プロジェクト管理はあくまでも、プロジェクトマネジャーのための手法。現場では、プロジェクトのWBS(タスクを細分化した一覧)では表現されていない仕事のやり取りや、突発的な調整など数多くの業務が発生し、現場は現場の管理を別に行っているのが実態だ。一方タスク管理は、個人や小規模チーム内向けの手法であり、複数部門にまたがったり他部門と連携しながら進める仕事の管理には向かない。これらの問題をクリアして、包括的に仕事を管理するのが「ワークマネジメント」だ。田村氏は「ワークマネジメントは、仕事をよりよくするための管理」と解説する。

「ムリ・ムダ・ムラが発生しないように、業務内容を明らかにしたうえでメンバーに振り分け、進捗を管理します。関連した会話や資料はすべて、それぞれの業務のスレッドの中で一括管理します。さらに、こうした情報をその仕事に関わる全メンバーが見られること、仕事の流れや進捗がわかることも特徴です。全体で管理するので、部門間でコンフリクトが起きる場合でも、どちらのプライオリティーが高いのかを判断できる。これまでよりも一段高い視点で仕事をマネジメントする手法だと考えてもらえばいいでしょう」(田村氏)

「1on1でコミュニケーションをカバー」は勘違いだ

この「ワークマネジメント」を体現するツールがある。世界190カ国、8万2000社以上の導入実績を持つ「Asana」だ。

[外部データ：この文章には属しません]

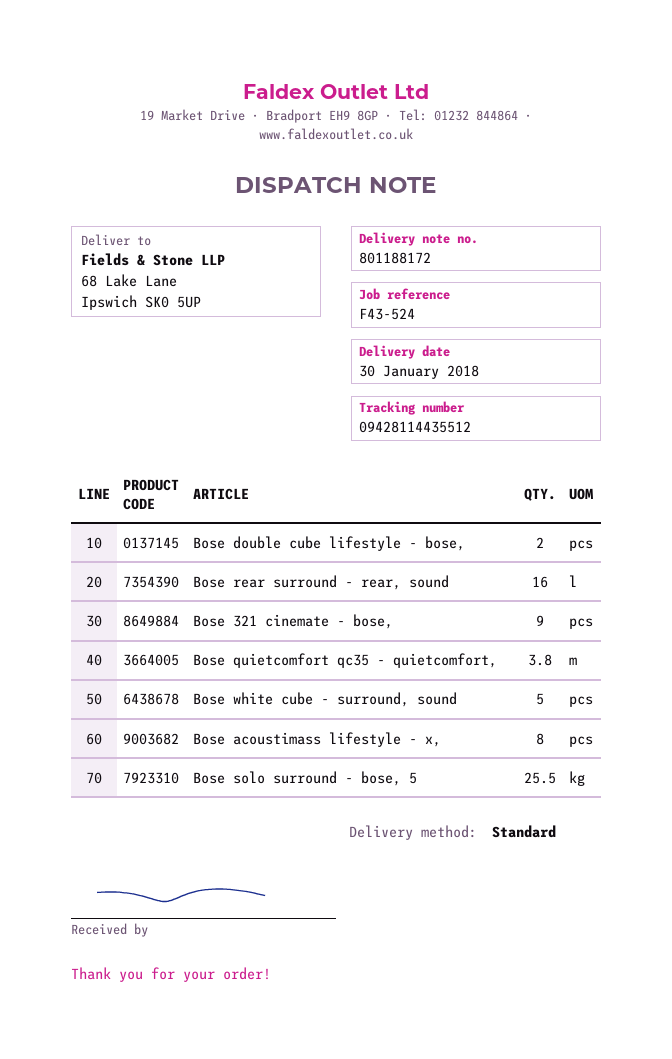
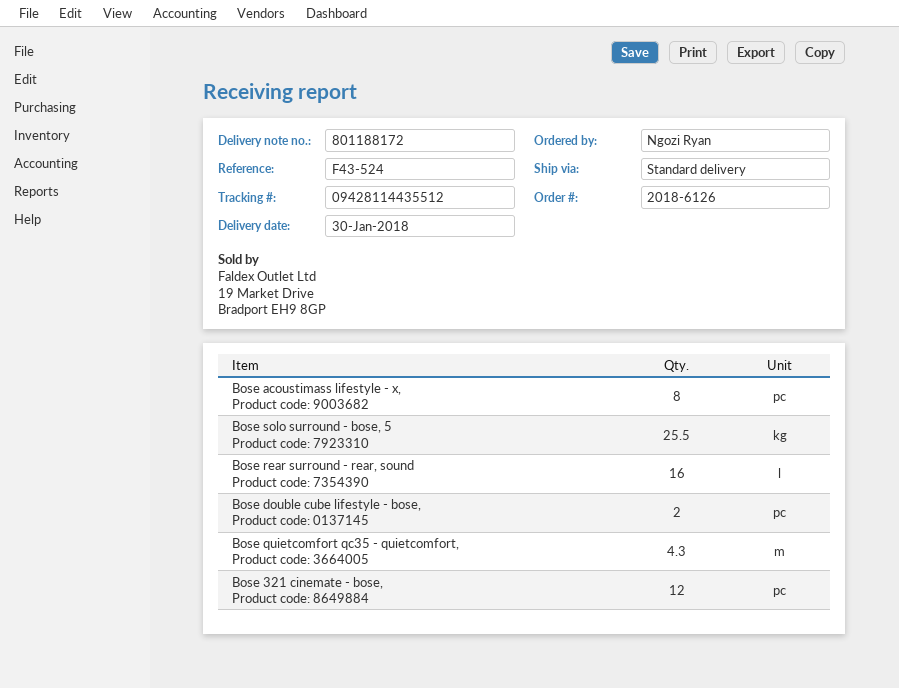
Bose 321 cinemate - bose,: 9 -> 12
Bose quietcomfort qc35 - quietcomfort,: 3.8 -> 4.3
Bose white cube - surround, sound: 5 -> none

Asanaは仕事のステータスを明確化したうえで、関連する資料の共有や会話もすべて1つのタスクの中で実行される。例えば営業が顧客からNDAを求められた場合、営業が法務に依頼、法務がNDAのチェックとサインをして、営業に返す、営業は顧客にサインされたNDAを提出するなど、業務同士の依存関係も明確にし、仕事に横串を通した形で管理できる。

そしてもう1つ注目したいのは、Asanaの画面上で、日々の業務が事業目標やゴールと関連づけられていることだろう。「『自分の仕事が、会社や部門の目標に貢献している』という関係性が、つねに見えています。目標管理制度で半期に一度振り返るより、エンゲージメントを高く保てます」(田村氏)。

「Asana」では、チームのすべてのタスクを全員が見られる。不透明な仕事や評価がなくなって、モチベーションを維持しやすくなる

また、自分の仕事だけでなく、ほかの人にアサインされた仕事やその結果まで可視化されていることも心強い。「仕事に関わる情報がオープンになっていれば、実際の働きと乖離した評価をつけにくい。『評価を上げるために出社して上司にアピールしなくては』などといった、違ったモチベーションを考える必要がなくなり、本来やるべき仕事に集中できます」(田村氏)。

リモートとオフィスのハイブリッド型環境になり、職場コミュニケーションのあり方は確かに大きく変わった。しかし「いつ誰が何をやるか」、そして「何のために努力しているのか」など、仕事を進めるのに必要な情報が共有されていれば、その変化に右往左往する必要はない。

「コミュニケーション不足を、1on1ミーティングを増やすことで解決しようとしている企業もあります。しかし、あるべき方向性は逆でしょう。仕事に必要な情報をお互いに共有できてさえいれば、そもそも別途1on1を設定してカバーする必要はありません。コミュニケーションはむしろその従業員の心理的安全性に対して行うべきです。監視するために1on1を増やすのではなく、不安を取り除き、従業員が余計なことに神経を使わずに済む環境をつくってこそ、従業員のエンゲージメントも、個人や組織の生産性も高まります。Asanaで、ぜひそのお手伝いをしたいですね」(田村氏)

メンバーのモチベーションやエンゲージメント、明瞭な評価制度といった課題は、目に見えにくいだけに難しい。リモートワークが浸透してきた今こそ、経営者や管理職の意識が問われている。